Von Anna Kotzan
Das in Belgien mit vielen Veranstaltungen gefeierte Ensor-Jahr neigt sich dem Ende zu, trumpft aber noch einmal mit einer besonderen Ausstellung seiner wenig bekannten Drucke und Radierungen im Museum Plantin-Moretus in Antwerpen auf.
Der Künstler James Ensor (13. April 1860 bis 19. November 1949), der eigentlich seine Heimatstadt Ostende nie verließ, ist als Maskenmaler in die Geschichte eingegangen. Aber er ist soviel mehr als das.
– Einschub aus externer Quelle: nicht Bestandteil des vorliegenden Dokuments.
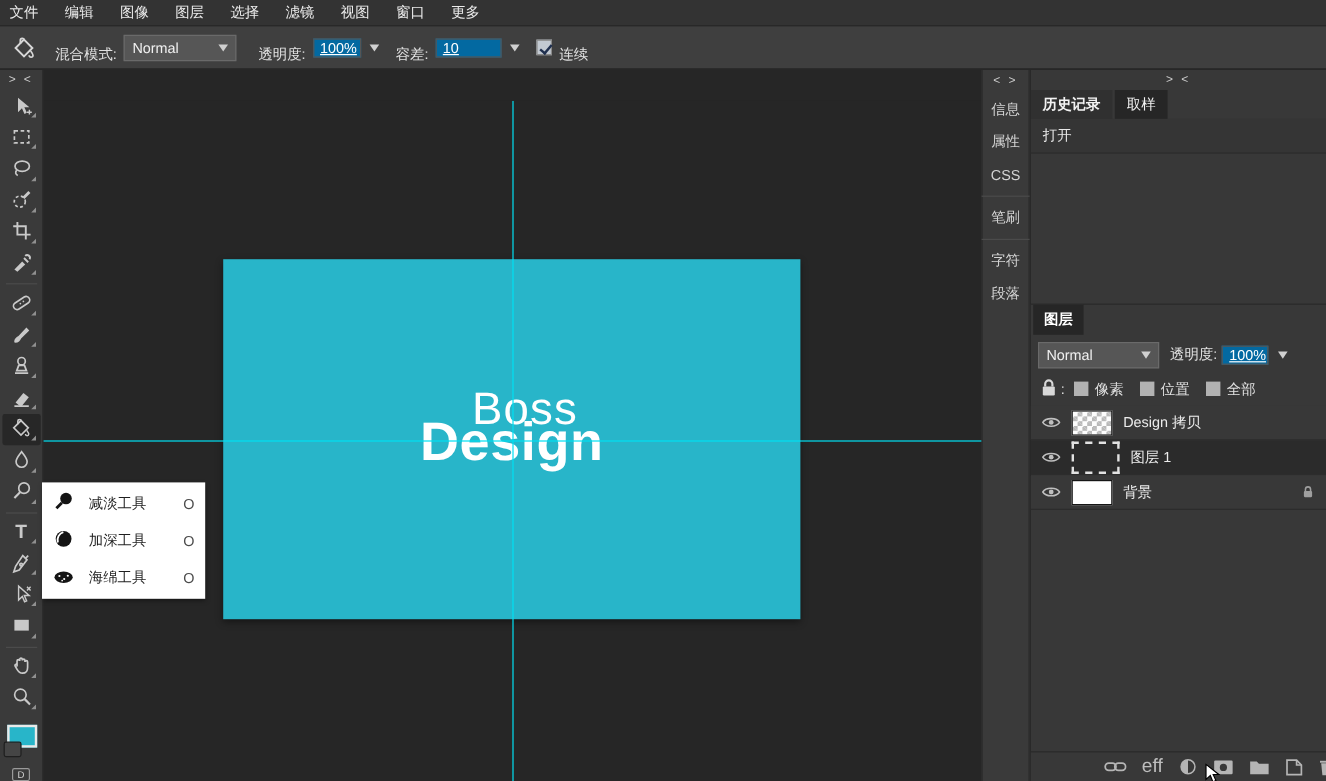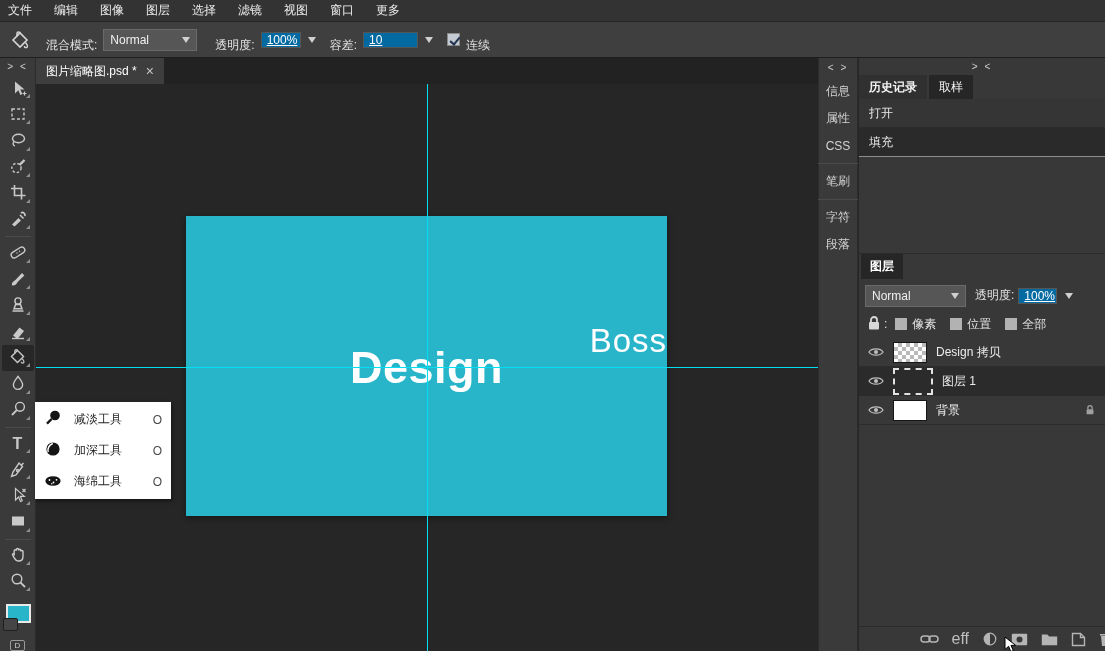--- a/index.html
+++ b/index.html
@@ -55,21 +55,21 @@
   .tabbar { position:absolute; left:36px; top:58px; width:782px; height:26px; background:#222; display:flex; }
   .doc-tab { height:26px; background:#3e3e3e; color:#fff; display:flex; align-items:center;
     gap:9px; padding:0 10px; cursor:pointer; }
   .doc-close { color:#c4c4c4; font-size:14px; line-height:1; cursor:pointer; }
   
   .canvas-area { position:absolute; left:36px; top:84px; width:782px; height:567px;
     background:#262626; overflow:hidden; }
   .artboard { position:absolute; left:150px; top:132px; width:481px; height:300px;
     box-shadow:0 2px 6px rgba(0,0,0,.45); }
   .ab-text { position:absolute; left:0; right:0; top:110px; text-align:center; color:#fff; }
-  .ab-line1 { font-size:33px; line-height:30px; letter-spacing:1px; margin-left:22px;text-align:right; }
+  .ab-line1 { font-size:38px; line-height:30px; letter-spacing:1px; margin-left:22px; }
   .ab-line2 { font-size:45px; line-height:36px; font-weight:bold; margin-top:-6px; letter-spacing:0.5px; }
   .guide-h { position:absolute; left:0; width:782px; top:283px; height:1px; z-index:3;}
   .guide-v { position:absolute; top:0; height:567px; left:391px; width:1px; z-index:3;}
   
   .flyout { position:absolute; left:35px; top:402px; width:136px; padding:2px 0;
     background:#fff; z-index:60; box-shadow:1px 2px 4px rgba(0,0,0,.5); }
   .flyout-item { height:31px; display:flex; align-items:center; gap:12px; padding:0 9px;
     color:#1f1f1f; cursor:pointer; }
   .flyout-item .shortcut { margin-left:auto; color:#4a4a4a; }
   
@@ -282,26 +282,20 @@
             <path d="M11.6 11.6 L16 16" stroke-width="1.8"></path>
           </svg></span>
       </div>
     <div class="swatches">
       <div class="fg-swatch" style="background: rgb(40, 181, 201);"></div>
       <div class="bg-swatch"></div>
     </div>
     <div class="default-d">D</div>
   </div>
 
-  <div class="tabbar">
-    <div class="doc-tab">
-      <span>图片缩略图.psd *</span>
-      <span class="doc-close">×</span>
-    </div>
-  </div>
 
   <div class="canvas-area">
     <div class="artboard" id="artboard" style="background: rgb(40, 181, 201);">
       <div class="ab-text" style="color: rgb(255, 255, 255);">
         <div class="ab-line1">Boss</div>
         <div class="ab-line2">Design</div>
       </div>
     </div>
     <div class="guide-h" id="guide-h" style="background: rgb(0, 223, 242);"></div>
     <div class="guide-v" id="guide-v" style="background: rgb(0, 223, 242);"></div>
@@ -349,21 +343,20 @@
     <div class="rs-item">段落</div>
   </div>
 
   <div class="right-panel">
     <div class="collapse rp-collapse">&gt; &lt;</div>
     <div class="rp-tabs">
       <div class="rp-tab active">历史记录</div>
       <div class="rp-tab">取样</div>
     </div>
     <div class="history-entry">打开</div>
-    <div class="history-entry current">填充</div>
 
     <div class="layers-tab-row">
       <div class="layers-tab">图层</div>
     </div>
 
     <div class="layers-controls">
       <div class="dropdown lc-blend">
         <span>Normal</span>
         <span class="tri"></span>
       </div>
Diese Themenausstellung beleuchtet den breiten Kosmos des Künstlers von einer neuen Seite.
Mitten im Herzen von Antwerpen betritt man die Welt einer alten Drucker- und Patrizierfamilie mit Wohnhaus, Arbeitsräumen mit den ältesten erhaltenen Druckpressen, Ausstellungen der kostbaren Druckerzeugnisse und einem malerischen Innenhof.
Ein idealer Ort für die Ausstellung „Zustände der Phantasie – Ensor und das grafische Experiment“. Als Ensor 1886 mit seinen Radierungen begann, waren Druckerei und Wohnhaus schon nationales Kulturerbe, doch die neun Generationen überdauernde Leidenschaft zum Druck versprüht noch heute ein eigenes Kolorit. Um 1550 hatte Christophe Plantin die Verlagsdruckerei Officina Plantiniana gegründet, die bereits nach zwanzig Jahren zu den besten Europas zählte.
Ensor fertigte seine ersten Drucke mit Hilfe von Théo Hannon an. „Ich beherrsche das Handwerk des Radierers überhaupt nicht. Ich zeichne und graviere ordentlich, aber ansonsten überlasse ich alles dem Zufall.“ Wegweisend für seine künstlerische Entwicklung wurde für Ensor die Begegnung mit Hannon, einer Schlüsselfigur der belgischen Avantgarde, nachdem er enttäuscht von dem rückwärts gewandten Lehrbetrieb seine Studien an der Akademie für Schöne Künste 1880 vorzeitig abgebrochen hatte. „Ich wusste nie so recht, warum ich den Ruf eines unverbesserlichen Revolutionärs bekam.“
Mit Vorgängern wie Rembrandt im Hinterkopf, geht Ensor einen ganz eigenen Weg. Sein Atelier wird ein Versuchslabor für Experimente. Die Ergebnisse stehen für seinen freien, unakademischen Geist. So zeigt die Ausstellung verschiedene Stadien von Drucken, auch auf unterschiedlichem Material. Unfertige Drucke verwandelt Ensor in einzigartige Kunstwerke, indem er sie von Hand mit Bleistift, Gouache oder Aquarellfarben koloriert.
Mein Favorit: „Die gefährlichen Köche“ (1896). Den ihm wenig zugewandten Kunstkritiker Octave Maus steckt Ensor hier in ein Kochkostüm und lässt ihn seinen eigenen Kopf einer Reihe von Kunstkritikern präsentieren, darunter auch Ensors Fürsprecher Émile Verhaeren, der 1908 eine einflussreiche Monografie über ihn schrieb. Eine typisch „ensorische“ Satire, grotesk, makaber und voller Selbstspott, den ich heute misse.
Die Ausstellung ist noch bis zum 19. Januar 2025 zu sehen.